TASK TO COMPLETE: Reproduce the entries that follow exactly. No picture should appear in the result.
** Opening INFORMATION PROVIDED block **
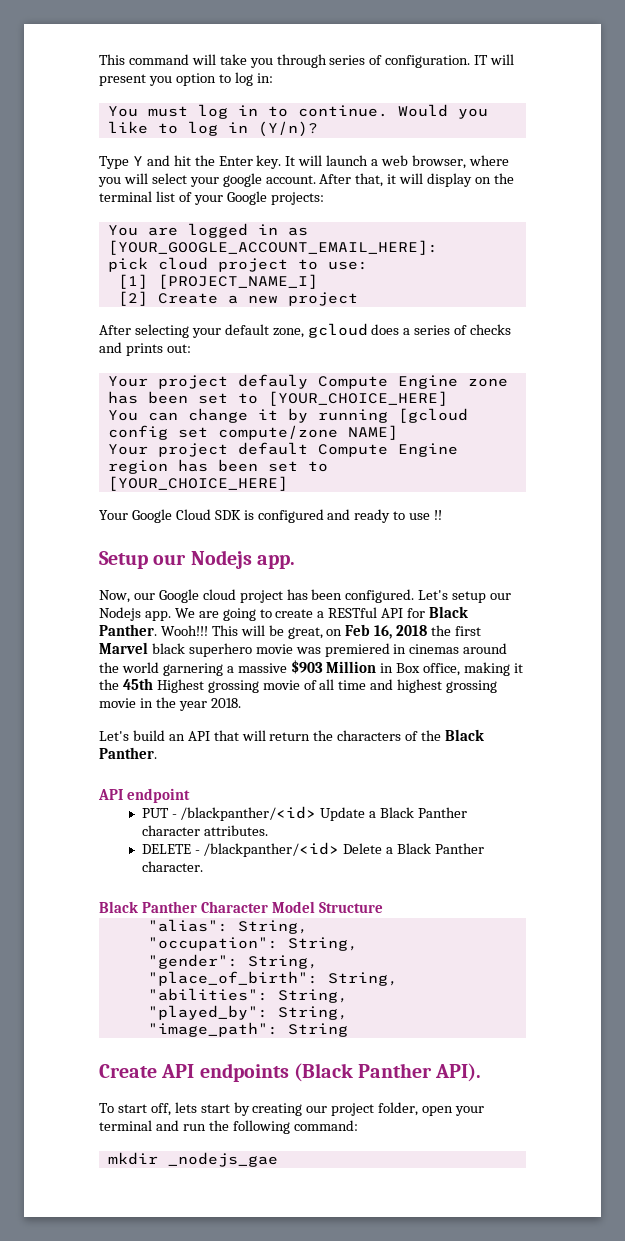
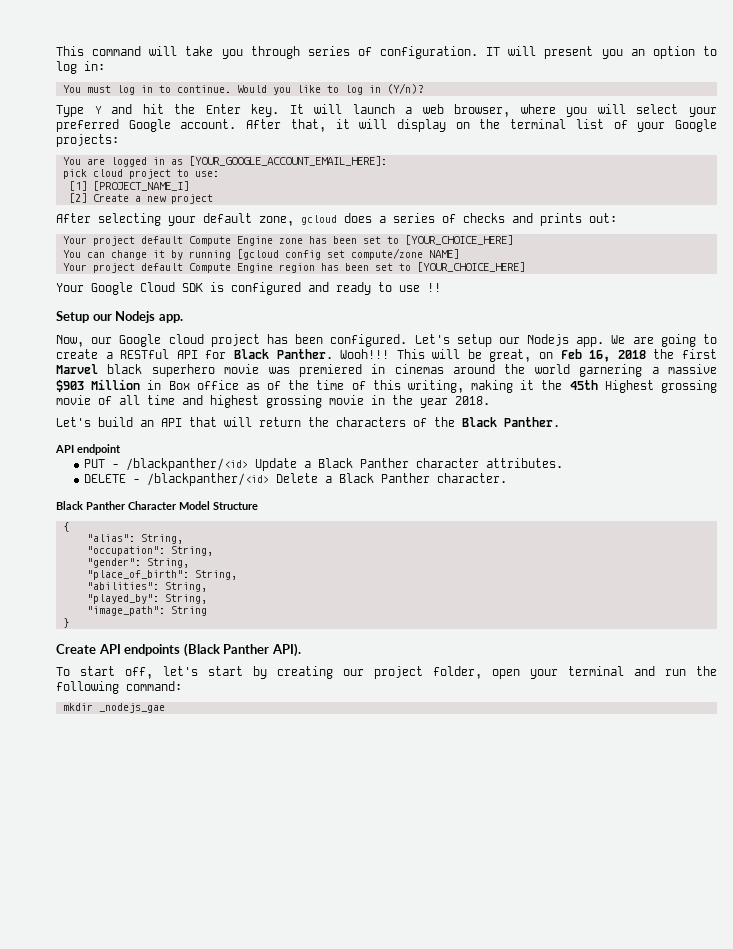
(172, 81) none -> [630,49,645,56] an
[222,173,262,187] google -> [56,119,171,132] preferred Google
[237,374,308,389] defauly -> [140,236,183,244] default
[423,663,461,676] office, -> [196,380,464,393] office as of the time of this writing,
(383, 907) none -> [62,522,69,532] // {
(348, 1030) none -> [62,618,69,628] // }
[174,1102,197,1113] lets -> [163,666,198,676] let's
** Closing INFORMATION PROVIDED block **
TASK RESULT:
(172, 81) none -> [630,49,645,56] an
[222,173,262,187] google -> [56,119,171,132] preferred Google
[237,374,308,389] defauly -> [140,236,183,244] default
[423,663,461,676] office, -> [196,380,464,393] office as of the time of this writing,
(383, 907) none -> [62,522,69,532] // {
(348, 1030) none -> [62,618,69,628] // }
[174,1102,197,1113] lets -> [163,666,198,676] let's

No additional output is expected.